For some reason when i began exploring sexuality and kink between women i thought there might be lots of women like myself who want to do this in a safe and secretive way. Women like me who are in the closet and have to stay this way who still want to explore this fascinating lifestyle and maintain anonymity and privacy.


Some women can do this openly and i do see some of them here but it's incredibly rare to find women who want to do this safely in online only relationships.





Most want to end up meeting or talk on the phone or texting by exchanging numbers that gives them complete access to identity which is a hard limit for those of us who cant and wont risk our privacy.

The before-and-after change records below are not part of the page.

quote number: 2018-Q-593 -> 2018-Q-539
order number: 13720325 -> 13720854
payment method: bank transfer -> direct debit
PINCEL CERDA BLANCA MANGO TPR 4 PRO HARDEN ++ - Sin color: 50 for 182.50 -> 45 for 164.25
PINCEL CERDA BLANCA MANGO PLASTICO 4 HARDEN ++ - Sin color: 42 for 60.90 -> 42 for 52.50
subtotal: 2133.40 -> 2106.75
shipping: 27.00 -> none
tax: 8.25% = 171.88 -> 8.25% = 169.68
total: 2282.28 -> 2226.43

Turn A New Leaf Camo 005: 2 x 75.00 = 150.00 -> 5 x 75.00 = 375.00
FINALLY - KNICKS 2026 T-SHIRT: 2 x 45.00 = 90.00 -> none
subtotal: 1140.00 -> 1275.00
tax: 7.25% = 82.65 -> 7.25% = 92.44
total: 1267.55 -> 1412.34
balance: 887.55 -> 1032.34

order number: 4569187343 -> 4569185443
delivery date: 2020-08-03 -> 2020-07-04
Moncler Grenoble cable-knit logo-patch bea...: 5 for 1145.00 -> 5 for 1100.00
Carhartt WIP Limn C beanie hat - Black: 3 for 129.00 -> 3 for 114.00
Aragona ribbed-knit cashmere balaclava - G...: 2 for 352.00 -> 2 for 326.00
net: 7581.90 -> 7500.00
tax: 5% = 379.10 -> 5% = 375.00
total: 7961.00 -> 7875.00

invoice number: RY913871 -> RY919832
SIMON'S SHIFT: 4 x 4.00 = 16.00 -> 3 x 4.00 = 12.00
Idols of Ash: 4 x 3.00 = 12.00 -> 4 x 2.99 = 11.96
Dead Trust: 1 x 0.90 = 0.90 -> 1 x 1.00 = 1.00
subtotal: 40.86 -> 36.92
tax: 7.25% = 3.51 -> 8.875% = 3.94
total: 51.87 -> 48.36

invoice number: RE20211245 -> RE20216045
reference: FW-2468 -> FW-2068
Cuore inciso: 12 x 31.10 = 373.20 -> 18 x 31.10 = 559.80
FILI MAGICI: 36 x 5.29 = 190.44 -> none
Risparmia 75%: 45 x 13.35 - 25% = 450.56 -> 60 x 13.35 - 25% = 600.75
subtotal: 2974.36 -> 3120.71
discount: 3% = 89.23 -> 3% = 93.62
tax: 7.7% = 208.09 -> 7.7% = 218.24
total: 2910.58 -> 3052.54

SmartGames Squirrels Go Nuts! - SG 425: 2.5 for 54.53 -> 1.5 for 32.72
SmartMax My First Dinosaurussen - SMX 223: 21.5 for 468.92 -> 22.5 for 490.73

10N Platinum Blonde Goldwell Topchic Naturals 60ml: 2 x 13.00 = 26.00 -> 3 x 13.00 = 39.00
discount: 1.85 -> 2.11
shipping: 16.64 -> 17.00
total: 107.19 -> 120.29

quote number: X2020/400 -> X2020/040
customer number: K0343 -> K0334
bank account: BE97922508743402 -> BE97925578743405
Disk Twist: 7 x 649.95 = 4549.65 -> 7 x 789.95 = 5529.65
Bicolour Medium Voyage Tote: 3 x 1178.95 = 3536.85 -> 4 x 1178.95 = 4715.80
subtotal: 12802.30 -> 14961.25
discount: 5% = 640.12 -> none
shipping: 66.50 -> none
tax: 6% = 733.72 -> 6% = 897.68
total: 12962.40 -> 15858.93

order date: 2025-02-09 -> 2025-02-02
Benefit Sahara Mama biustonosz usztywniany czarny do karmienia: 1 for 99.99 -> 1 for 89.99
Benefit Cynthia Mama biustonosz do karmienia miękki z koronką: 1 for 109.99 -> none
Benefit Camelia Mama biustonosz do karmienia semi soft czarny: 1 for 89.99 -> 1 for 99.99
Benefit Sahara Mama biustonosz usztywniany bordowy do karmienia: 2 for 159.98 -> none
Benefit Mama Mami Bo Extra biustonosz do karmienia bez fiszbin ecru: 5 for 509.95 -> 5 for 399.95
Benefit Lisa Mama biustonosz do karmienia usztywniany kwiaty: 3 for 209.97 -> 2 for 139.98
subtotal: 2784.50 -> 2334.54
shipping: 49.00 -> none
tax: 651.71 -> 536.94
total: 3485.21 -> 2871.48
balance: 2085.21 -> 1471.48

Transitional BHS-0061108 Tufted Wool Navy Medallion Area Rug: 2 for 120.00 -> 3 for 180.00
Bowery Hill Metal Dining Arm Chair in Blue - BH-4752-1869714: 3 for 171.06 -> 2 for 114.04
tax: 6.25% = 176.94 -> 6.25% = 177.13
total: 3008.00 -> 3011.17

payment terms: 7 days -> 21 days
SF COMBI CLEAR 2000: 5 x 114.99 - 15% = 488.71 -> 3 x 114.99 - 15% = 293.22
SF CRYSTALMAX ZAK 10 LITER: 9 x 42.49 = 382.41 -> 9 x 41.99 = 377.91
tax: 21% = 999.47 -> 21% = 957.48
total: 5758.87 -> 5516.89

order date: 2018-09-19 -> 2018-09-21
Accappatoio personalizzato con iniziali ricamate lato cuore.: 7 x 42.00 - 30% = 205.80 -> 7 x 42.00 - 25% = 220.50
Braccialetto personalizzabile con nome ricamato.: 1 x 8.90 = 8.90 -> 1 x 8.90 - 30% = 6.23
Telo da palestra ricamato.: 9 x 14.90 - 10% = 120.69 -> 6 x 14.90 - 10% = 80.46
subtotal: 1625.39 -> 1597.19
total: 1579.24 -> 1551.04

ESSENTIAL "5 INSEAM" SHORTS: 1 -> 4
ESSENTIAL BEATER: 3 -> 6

That kind of information potentially exposes us or in the worst cases could be used against us by a lost phone or stolen computer being found with our secrets and phone number included!





There are those who would say that if the risk is too big dont be here. dont do this....


i dont agree that the only choices are be willing to risk exposure or dont be kinky.


Lots on here use names or pics that are not our own in an effort to do this but posting someones else's pic is not an option i would use.





Given how rare women who need to keep this private are there seems to be many profiles that say they are doing this in secret, then post face pics...lol...


Do you think those might be fakes? ...lol





i am so glad to see how many of the real "seeming" women are out and open in this realm. Good for all of you who do this openly.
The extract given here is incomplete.